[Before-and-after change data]
===============

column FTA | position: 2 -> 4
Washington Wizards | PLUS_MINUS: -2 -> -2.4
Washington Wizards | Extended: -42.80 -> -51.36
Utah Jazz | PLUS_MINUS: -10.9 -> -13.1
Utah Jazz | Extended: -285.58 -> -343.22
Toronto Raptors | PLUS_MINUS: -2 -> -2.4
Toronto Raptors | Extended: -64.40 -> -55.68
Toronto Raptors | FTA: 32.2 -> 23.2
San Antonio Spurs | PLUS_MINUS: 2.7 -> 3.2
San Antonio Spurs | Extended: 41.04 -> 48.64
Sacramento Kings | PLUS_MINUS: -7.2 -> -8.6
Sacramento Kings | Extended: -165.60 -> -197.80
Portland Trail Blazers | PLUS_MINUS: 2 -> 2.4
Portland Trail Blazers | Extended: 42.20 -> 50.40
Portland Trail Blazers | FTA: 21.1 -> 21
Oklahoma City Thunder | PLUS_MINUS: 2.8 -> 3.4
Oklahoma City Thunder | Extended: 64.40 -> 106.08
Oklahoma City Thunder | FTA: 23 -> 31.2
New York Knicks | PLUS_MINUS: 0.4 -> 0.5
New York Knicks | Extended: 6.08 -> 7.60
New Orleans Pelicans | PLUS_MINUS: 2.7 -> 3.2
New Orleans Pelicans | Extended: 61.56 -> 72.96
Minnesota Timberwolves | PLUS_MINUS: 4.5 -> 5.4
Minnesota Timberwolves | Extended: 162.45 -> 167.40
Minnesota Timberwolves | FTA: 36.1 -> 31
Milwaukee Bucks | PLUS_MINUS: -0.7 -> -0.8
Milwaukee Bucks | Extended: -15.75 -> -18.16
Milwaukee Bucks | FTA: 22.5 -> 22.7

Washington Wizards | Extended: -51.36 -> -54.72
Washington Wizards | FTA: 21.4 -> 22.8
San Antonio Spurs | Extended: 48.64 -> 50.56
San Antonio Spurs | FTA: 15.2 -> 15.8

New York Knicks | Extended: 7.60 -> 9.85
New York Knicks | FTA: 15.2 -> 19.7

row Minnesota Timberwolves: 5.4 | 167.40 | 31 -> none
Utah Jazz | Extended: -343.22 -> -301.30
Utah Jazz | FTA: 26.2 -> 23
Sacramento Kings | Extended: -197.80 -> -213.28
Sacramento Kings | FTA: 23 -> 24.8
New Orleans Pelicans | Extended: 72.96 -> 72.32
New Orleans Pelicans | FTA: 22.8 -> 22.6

===============

Lines from the top of the entries above to the line that contains "Milwaukee Bucks | PLUS_MINUS: -0.7 -> -0.8" should be set down exactly, please, with both ends kept and nothing added.

column FTA | position: 2 -> 4
Washington Wizards | PLUS_MINUS: -2 -> -2.4
Washington Wizards | Extended: -42.80 -> -51.36
Utah Jazz | PLUS_MINUS: -10.9 -> -13.1
Utah Jazz | Extended: -285.58 -> -343.22
Toronto Raptors | PLUS_MINUS: -2 -> -2.4
Toronto Raptors | Extended: -64.40 -> -55.68
Toronto Raptors | FTA: 32.2 -> 23.2
San Antonio Spurs | PLUS_MINUS: 2.7 -> 3.2
San Antonio Spurs | Extended: 41.04 -> 48.64
Sacramento Kings | PLUS_MINUS: -7.2 -> -8.6
Sacramento Kings | Extended: -165.60 -> -197.80
Portland Trail Blazers | PLUS_MINUS: 2 -> 2.4
Portland Trail Blazers | Extended: 42.20 -> 50.40
Portland Trail Blazers | FTA: 21.1 -> 21
Oklahoma City Thunder | PLUS_MINUS: 2.8 -> 3.4
Oklahoma City Thunder | Extended: 64.40 -> 106.08
Oklahoma City Thunder | FTA: 23 -> 31.2
New York Knicks | PLUS_MINUS: 0.4 -> 0.5
New York Knicks | Extended: 6.08 -> 7.60
New Orleans Pelicans | PLUS_MINUS: 2.7 -> 3.2
New Orleans Pelicans | Extended: 61.56 -> 72.96
Minnesota Timberwolves | PLUS_MINUS: 4.5 -> 5.4
Minnesota Timberwolves | Extended: 162.45 -> 167.40
Minnesota Timberwolves | FTA: 36.1 -> 31
Milwaukee Bucks | PLUS_MINUS: -0.7 -> -0.8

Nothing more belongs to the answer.